◆ **RECORDS SUPPLIED**:
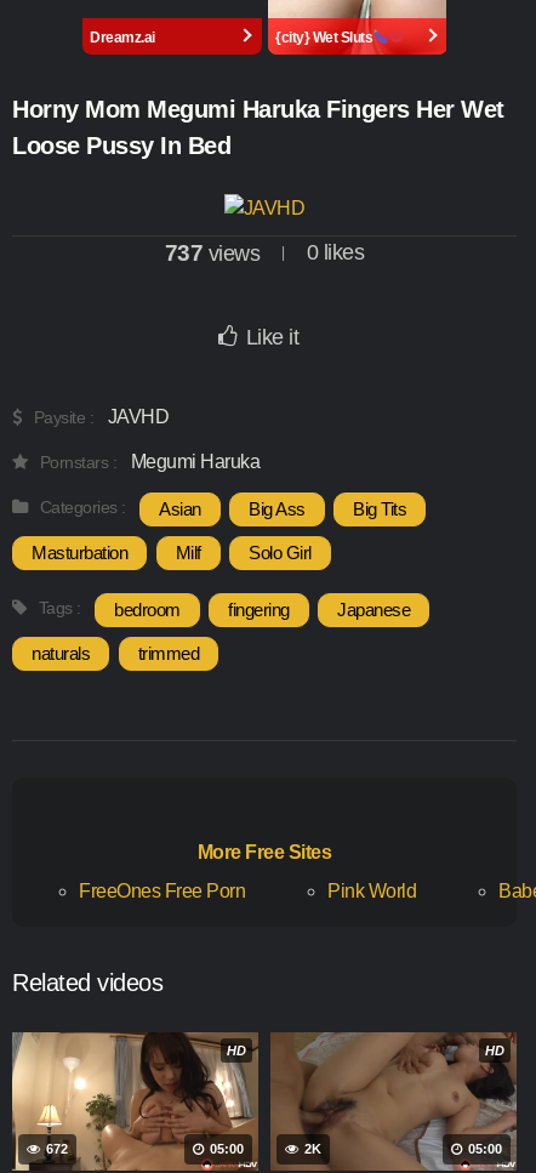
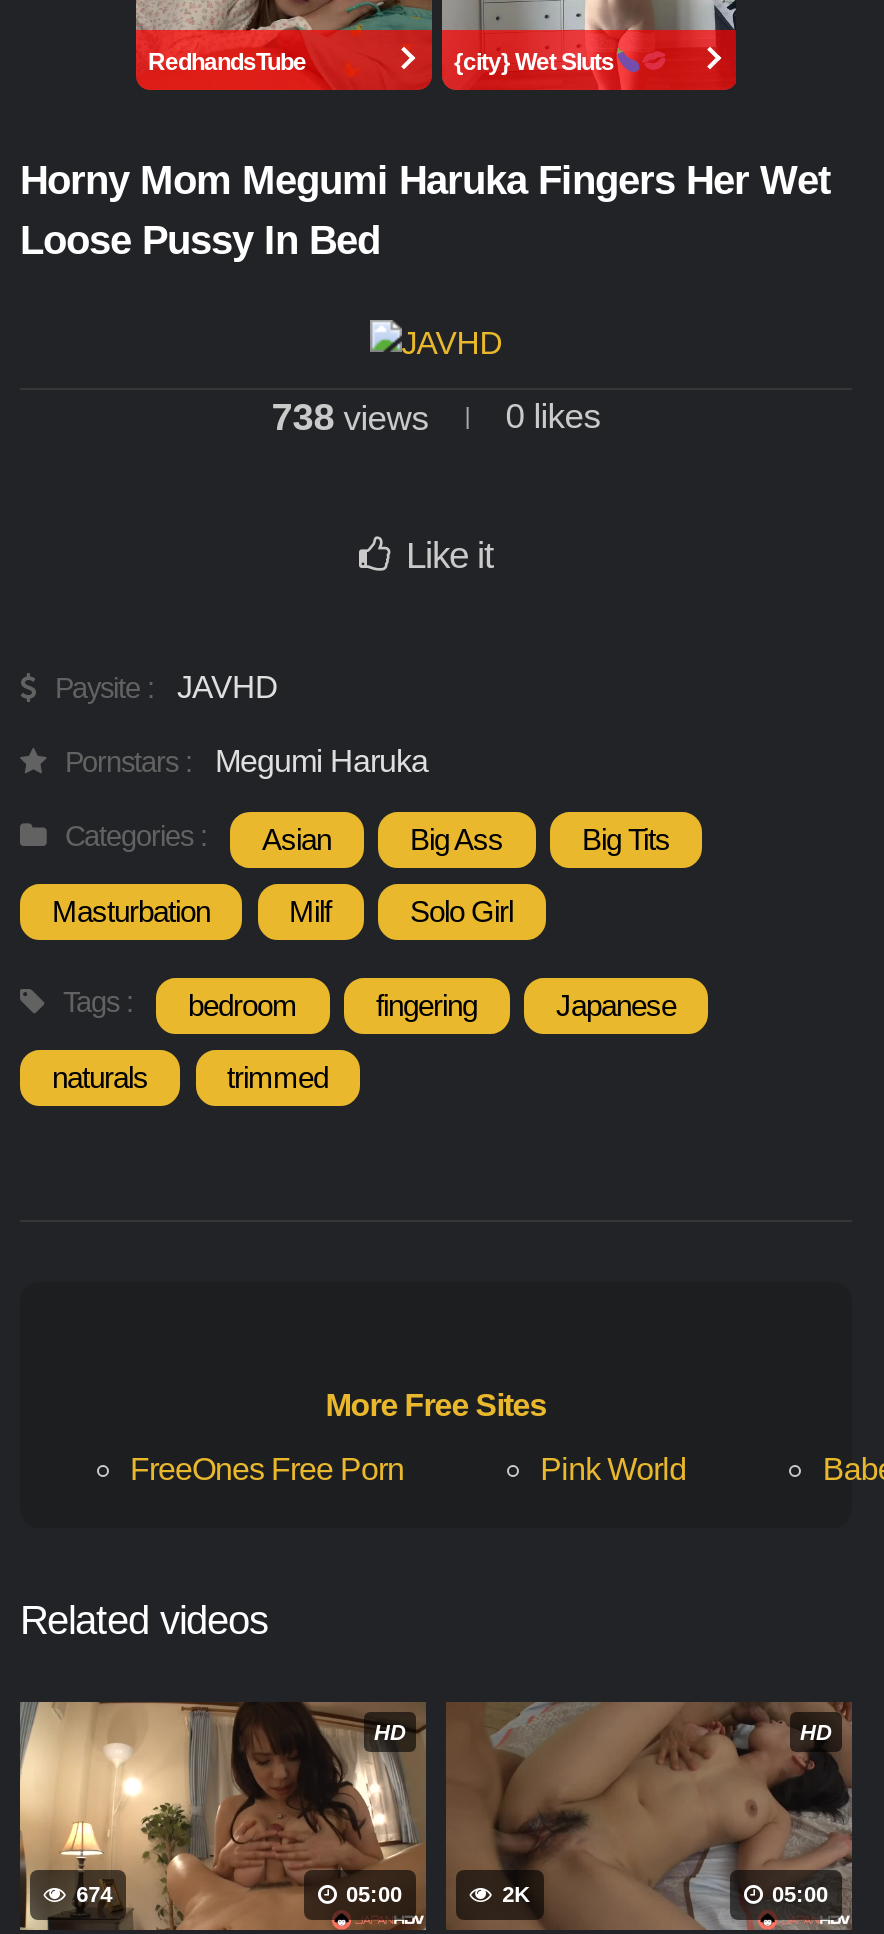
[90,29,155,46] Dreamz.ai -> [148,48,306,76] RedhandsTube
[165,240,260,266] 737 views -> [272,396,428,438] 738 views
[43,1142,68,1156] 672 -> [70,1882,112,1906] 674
...
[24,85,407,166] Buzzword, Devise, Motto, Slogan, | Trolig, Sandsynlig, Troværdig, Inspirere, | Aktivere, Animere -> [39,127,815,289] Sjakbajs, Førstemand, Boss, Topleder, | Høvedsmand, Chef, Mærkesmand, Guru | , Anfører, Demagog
* * *
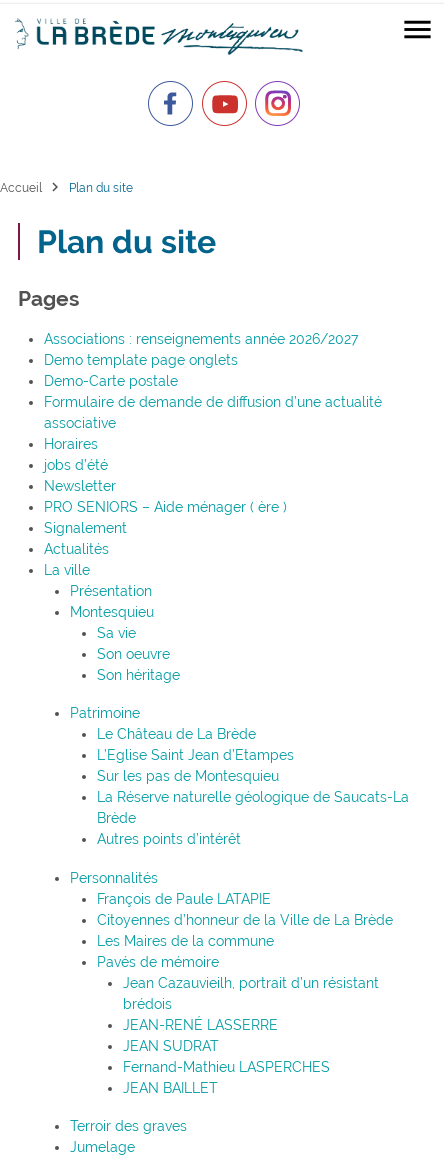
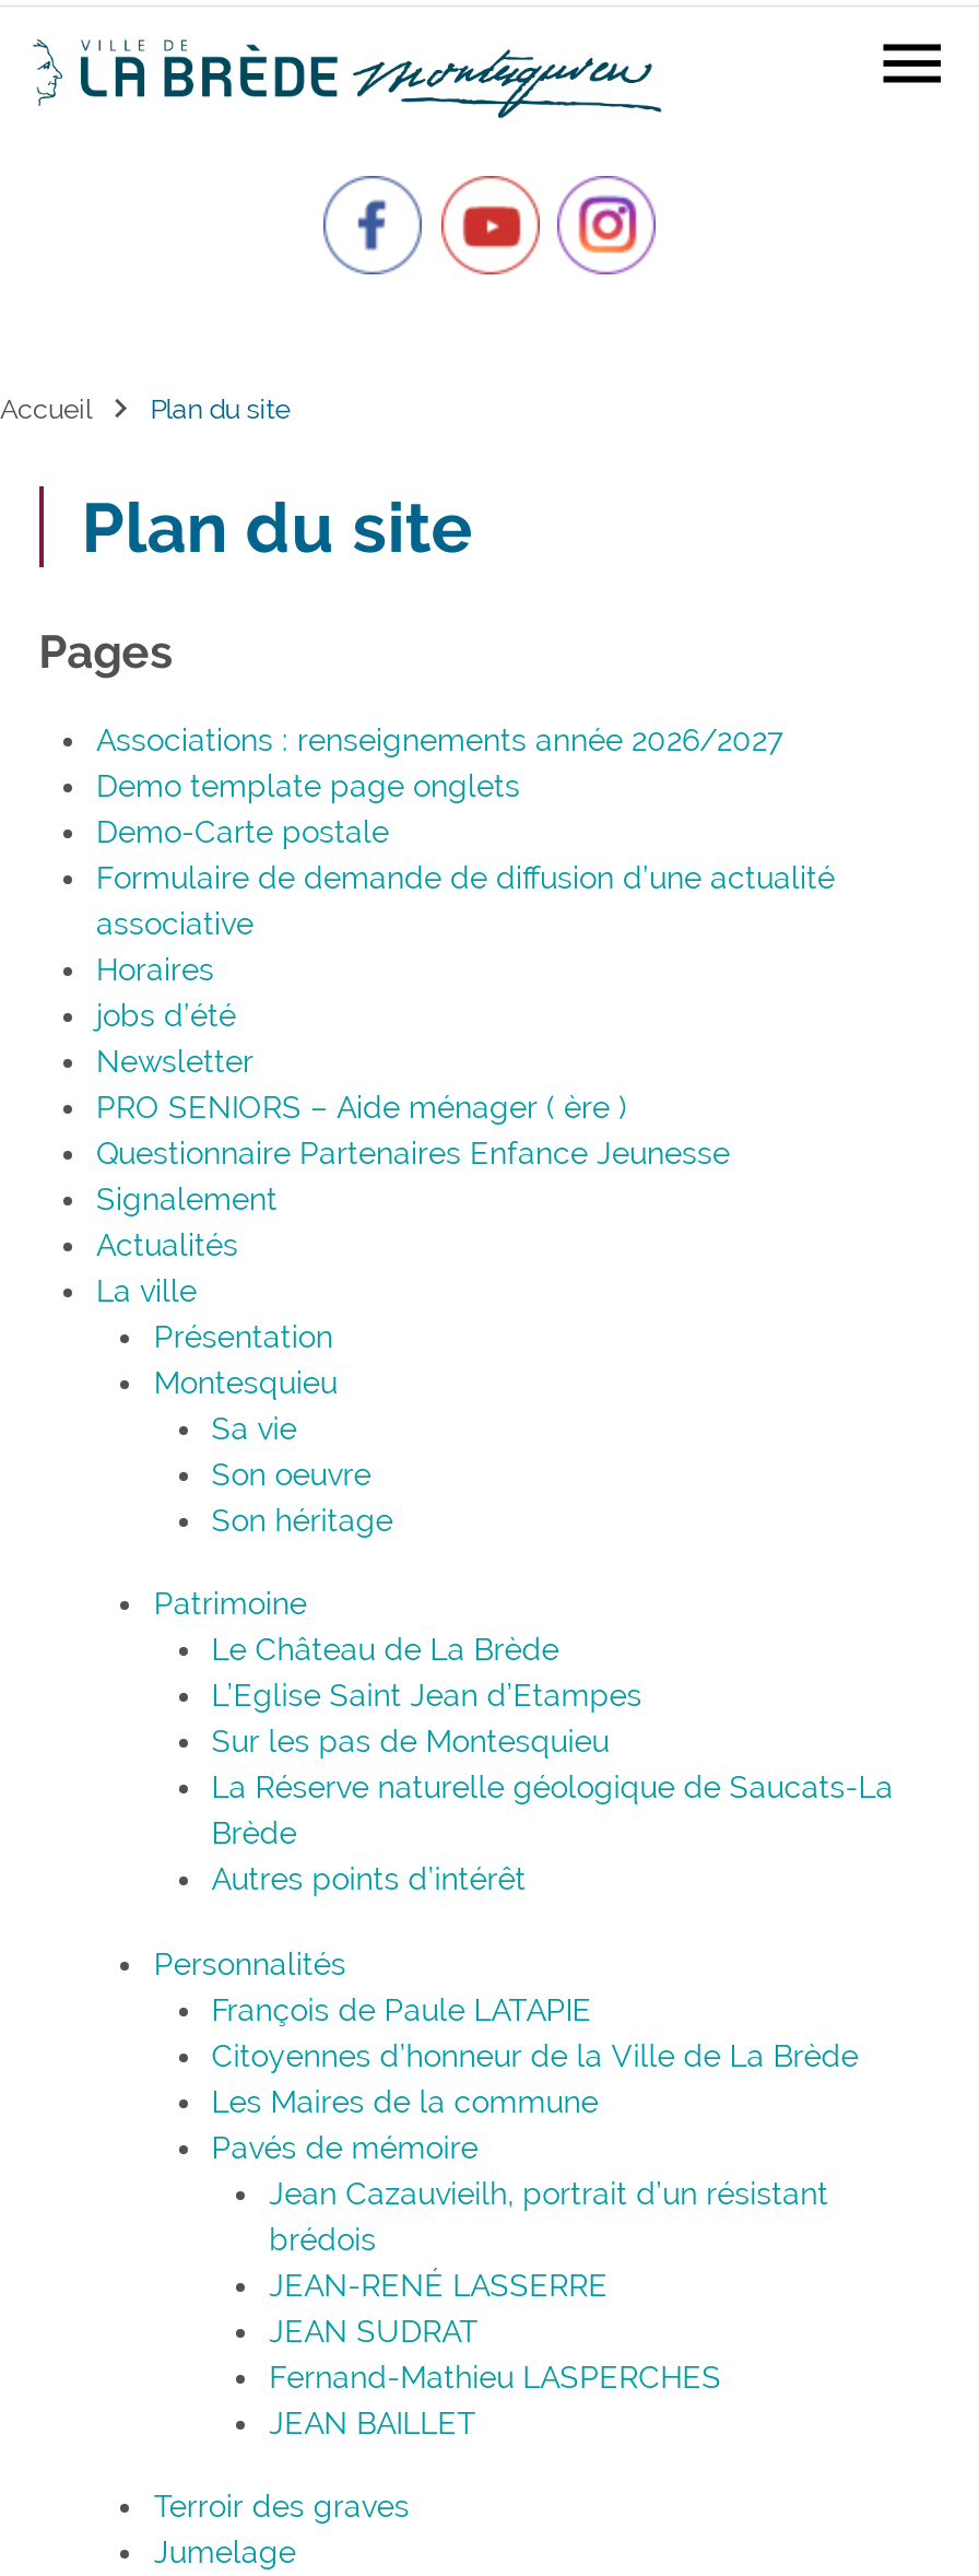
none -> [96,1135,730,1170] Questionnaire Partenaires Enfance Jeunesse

◆ **WHAT YOU HAVE TO DO**: Reproduce exactly the stretch of the material above that starts at the line with "[165,240,260,266] 737 views" and ends at the line with "[43,1142,68,1156] 672 ->", both included, and nothing else.

◆ **REPLY TO THE TASK**:
[165,240,260,266] 737 views -> [272,396,428,438] 738 views
[43,1142,68,1156] 672 -> [70,1882,112,1906] 674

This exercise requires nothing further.